— What you have to do —
The whole listing, exactly as given: write it out, leaving out each image.

— Material supplied —
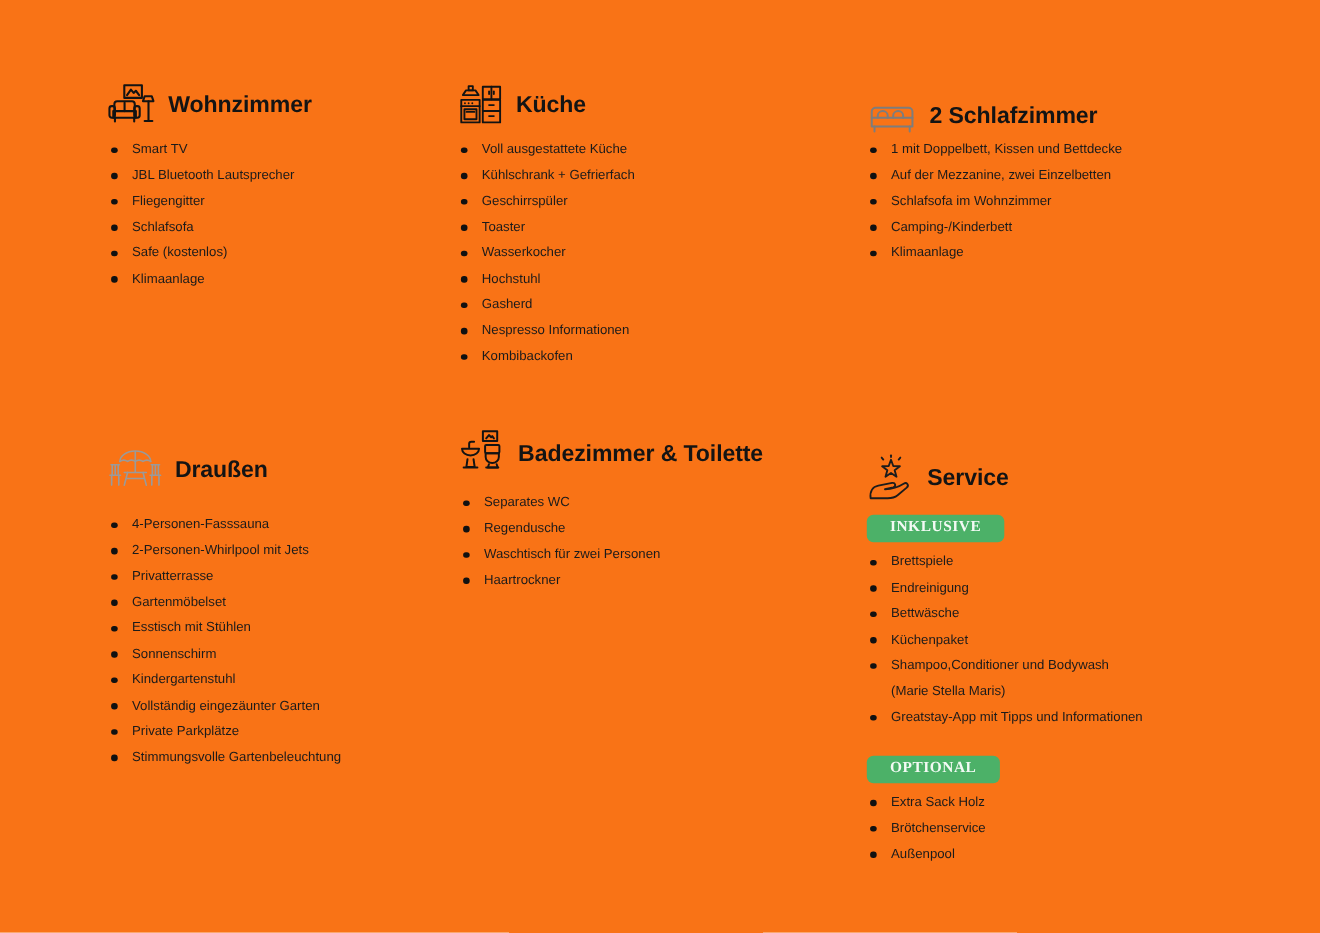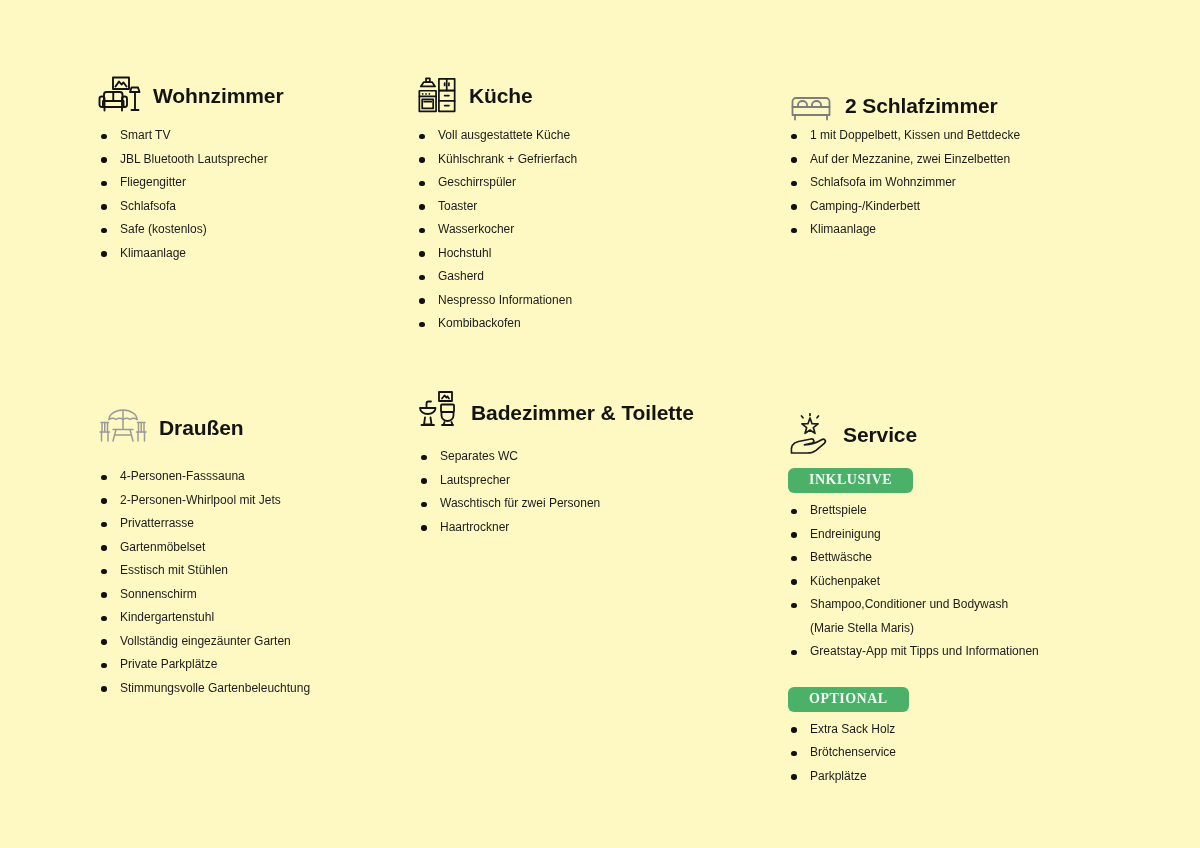--- a/index.html
+++ b/index.html
@@ -8,7 +8,7 @@
     background: #ffffff;
     font-family: "Liberation Sans", sans-serif;
   }
-  .page { position: relative; width: 1200px; height: 848px; overflow: hidden; background: #fef9c3; }
+  .page { position: relative; width: 1200px; height: 848px; overflow: hidden; background: #f97316; }
   .card { position: absolute; }
   .hdr { display: flex; align-items: center; gap: 11px; height: 44px; }
   .hdr h2 { font-size: 21px; font-weight: 700; color: #141414; letter-spacing: -0.1px; white-space: nowrap; }

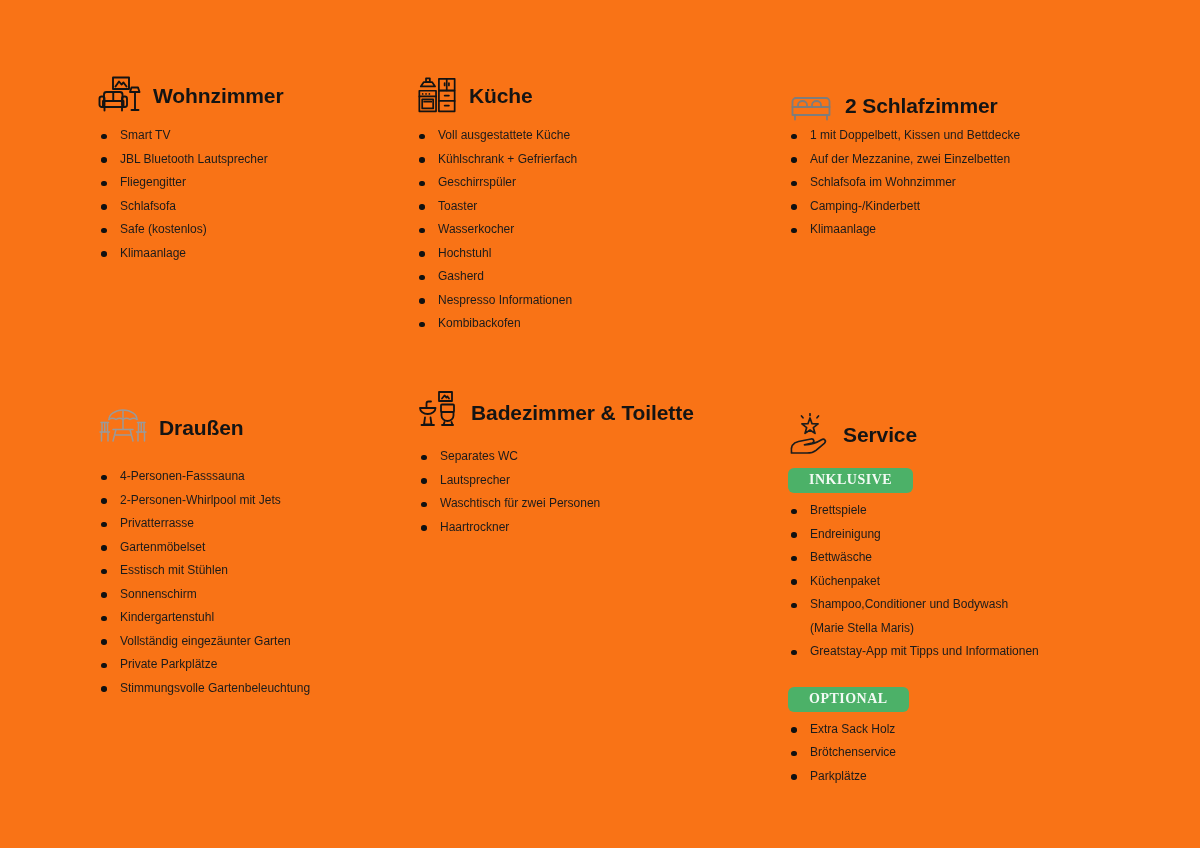--- a/index.html
+++ b/index.html
@@ -198,7 +198,7 @@
     </div>
     <ul class="amenities">
         <li>Separates WC</li>
-        <li>Lautsprecher</li>
+        <li>Regendusche</li>
         <li>Waschtisch für zwei Personen</li>
         <li>Haartrockner</li>
       </ul>

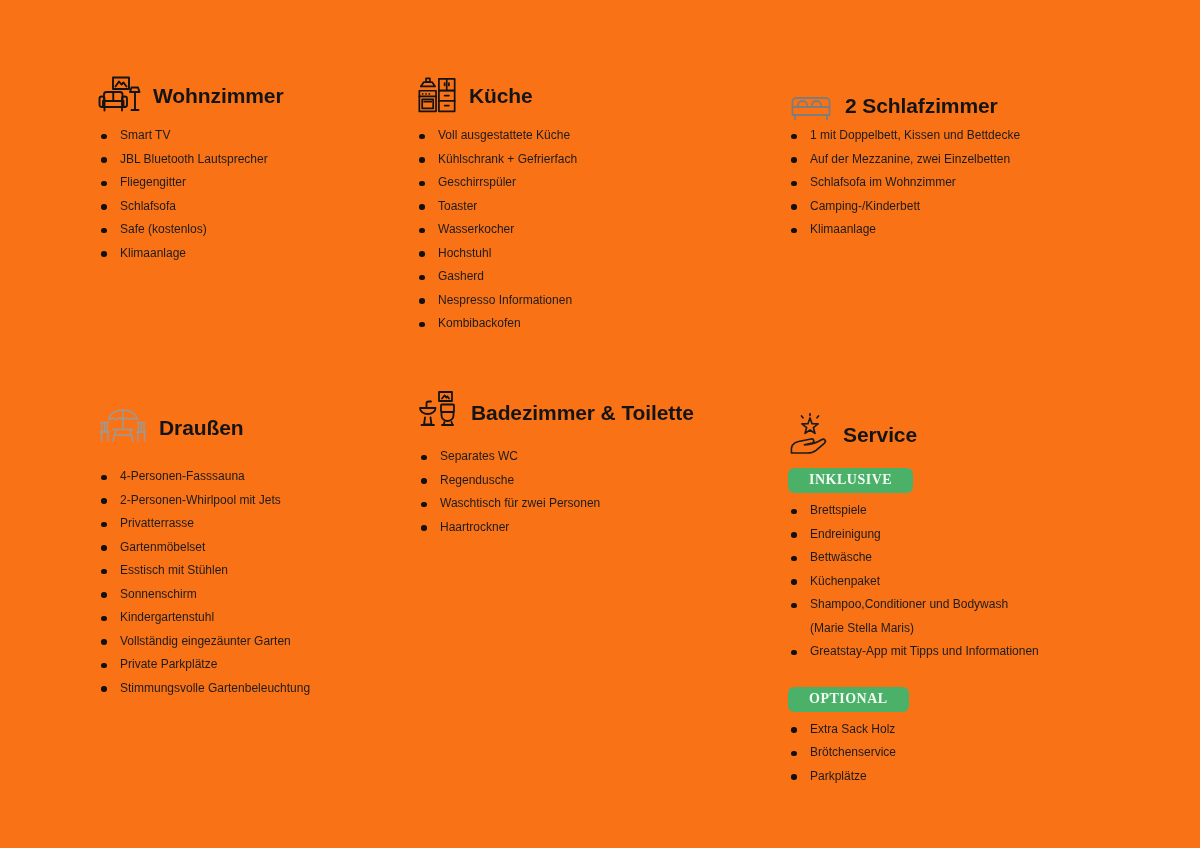--- a/index.html
+++ b/index.html
@@ -235,7 +235,7 @@
     <ul class="amenities svc-ul">
         <li>Extra Sack Holz</li>
         <li>Brötchenservice</li>
-        <li>Parkplätze</li>
+        <li>Außenpool</li>
       </ul>
   </section>
 

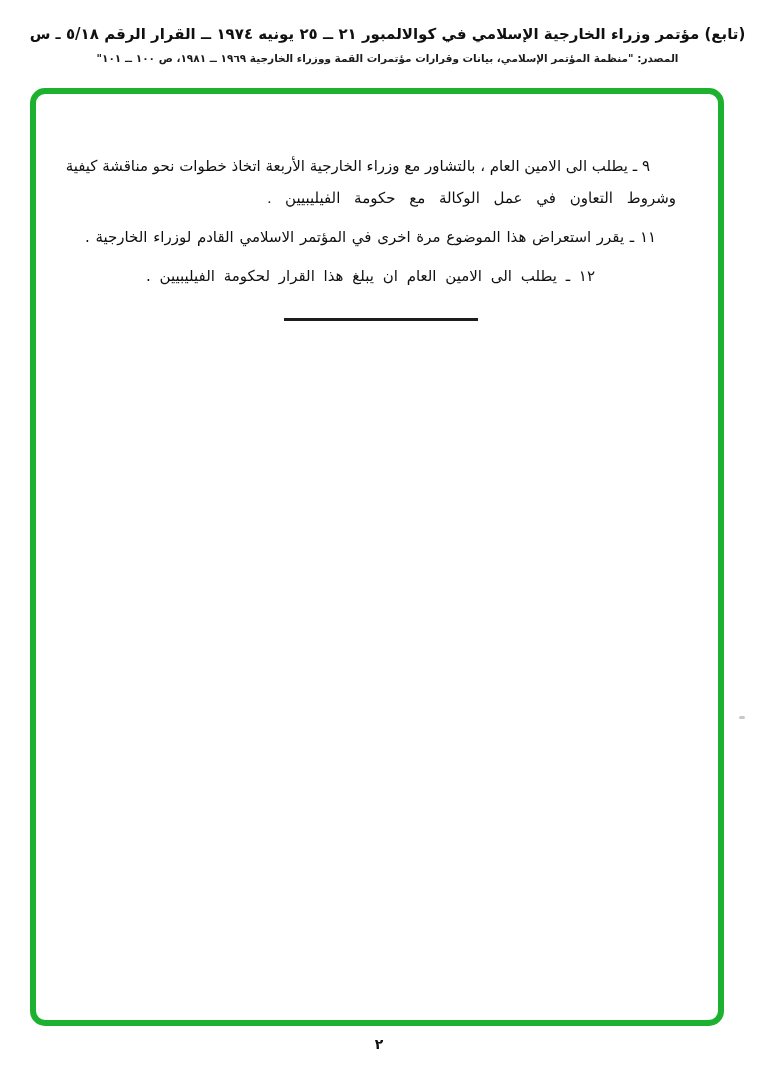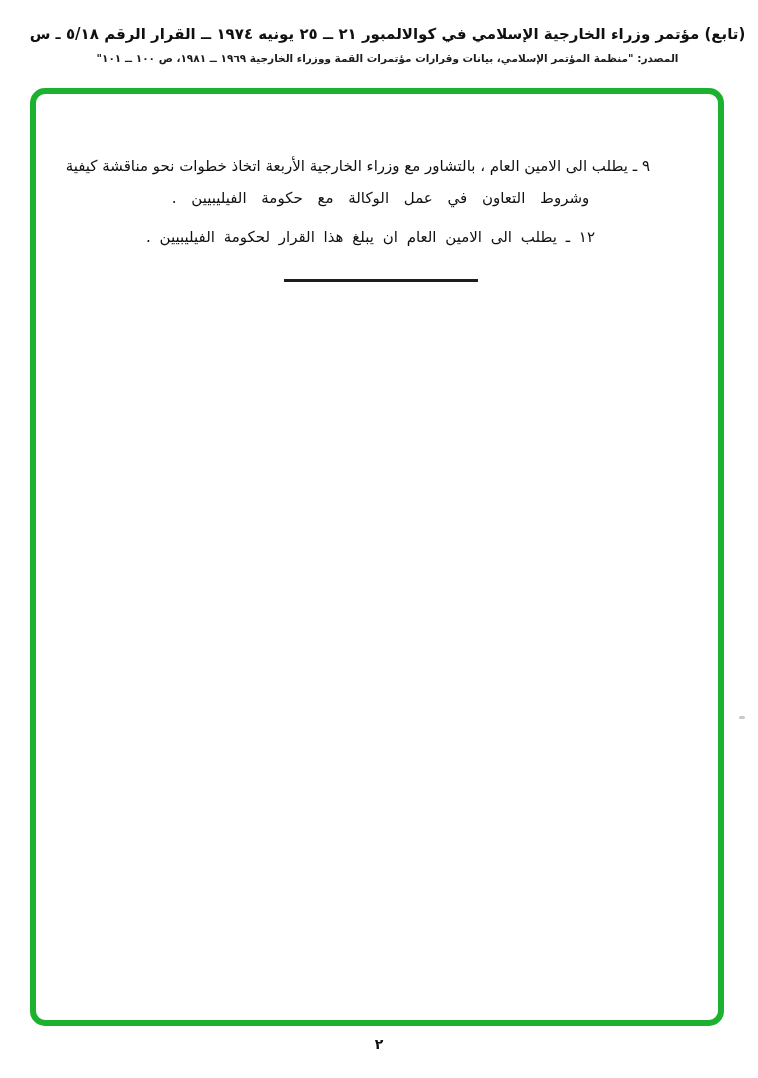--- a/index.html
+++ b/index.html
@@ -54,7 +54,7 @@
   .para { margin: 0 0 7px 0; }
   .line { white-space: nowrap; }
   .line-fill  { text-align: justify; text-align-last: justify; }
-  .line-left  { text-align: center; }
+  .line-left  { text-align: right; font-family: Liberation Serif, serif; }
   .line-right { text-align: right; }
   .ind-26 { text-indent: 26px; }
   .ind-16 { text-indent: 16px; }

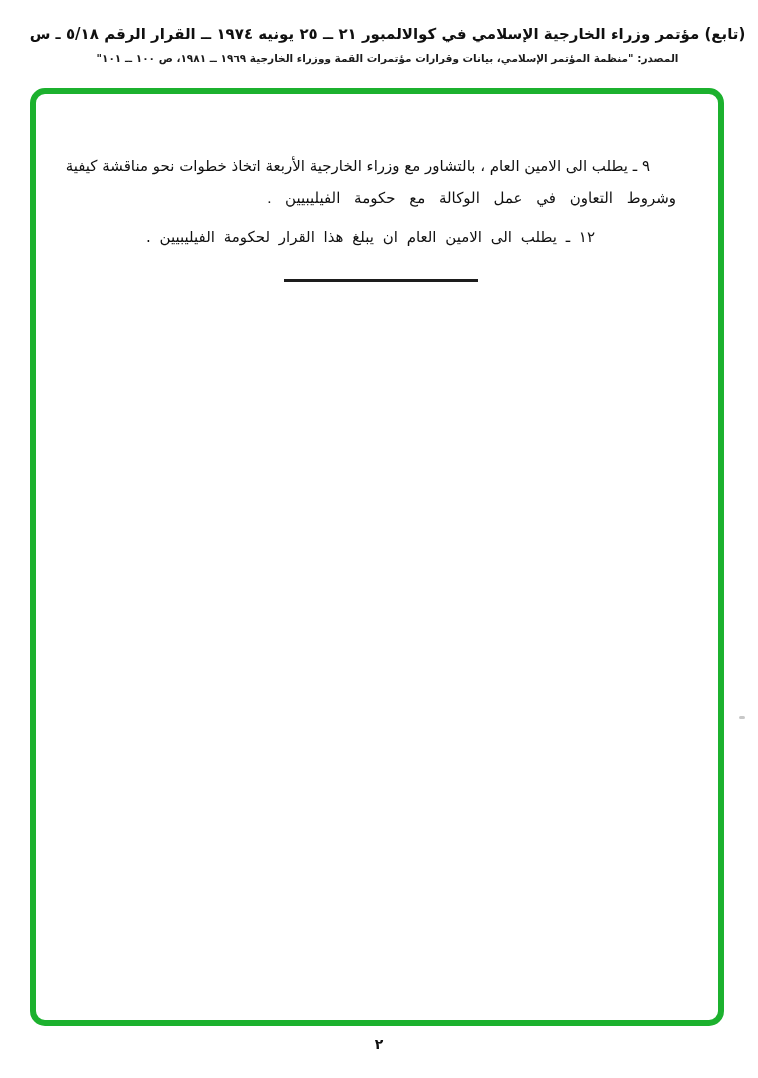--- a/index.html
+++ b/index.html
@@ -107,6 +107,9 @@
     <div class="para">
     </div>
 
+    <div class="para">
+      <div class="line line-fill ind-20">١١ ـ يقرر استعراض هذا الموضوع مرة اخرى في المؤتمر الاسلامي القادم لوزراء الخارجية .</div>
+    </div>
 
     <div class="para">
       <div class="line line-right ind-20 ws-4">١٢ ـ يطلب الى الامين العام ان يبلغ هذا القرار لحكومة الفيليبيين .</div>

— Written answer —
--- a/index.html
+++ b/index.html
@@ -8,7 +8,7 @@
     background: #ffffff;
     font-family: "Liberation Sans", sans-serif;
   }
-  .page { position: relative; width: 1200px; height: 848px; overflow: hidden; background: #fef9c3; }
+  .page { position: relative; width: 1200px; height: 848px; overflow: hidden; background: #f97316; }
   .card { position: absolute; }
   .hdr { display: flex; align-items: center; gap: 11px; height: 44px; }
   .hdr h2 { font-size: 21px; font-weight: 700; color: #141414; letter-spacing: -0.1px; white-space: nowrap; }

--- a/index.html
+++ b/index.html
@@ -198,7 +198,7 @@
     </div>
     <ul class="amenities">
         <li>Separates WC</li>
-        <li>Lautsprecher</li>
+        <li>Regendusche</li>
         <li>Waschtisch für zwei Personen</li>
         <li>Haartrockner</li>
       </ul>

--- a/index.html
+++ b/index.html
@@ -235,7 +235,7 @@
     <ul class="amenities svc-ul">
         <li>Extra Sack Holz</li>
         <li>Brötchenservice</li>
-        <li>Parkplätze</li>
+        <li>Außenpool</li>
       </ul>
   </section>
 

--- a/index.html
+++ b/index.html
@@ -54,7 +54,7 @@
   .para { margin: 0 0 7px 0; }
   .line { white-space: nowrap; }
   .line-fill  { text-align: justify; text-align-last: justify; }
-  .line-left  { text-align: center; }
+  .line-left  { text-align: right; font-family: Liberation Serif, serif; }
   .line-right { text-align: right; }
   .ind-26 { text-indent: 26px; }
   .ind-16 { text-indent: 16px; }

--- a/index.html
+++ b/index.html
@@ -107,6 +107,9 @@
     <div class="para">
     </div>
 
+    <div class="para">
+      <div class="line line-fill ind-20">١١ ـ يقرر استعراض هذا الموضوع مرة اخرى في المؤتمر الاسلامي القادم لوزراء الخارجية .</div>
+    </div>
 
     <div class="para">
       <div class="line line-right ind-20 ws-4">١٢ ـ يطلب الى الامين العام ان يبلغ هذا القرار لحكومة الفيليبيين .</div>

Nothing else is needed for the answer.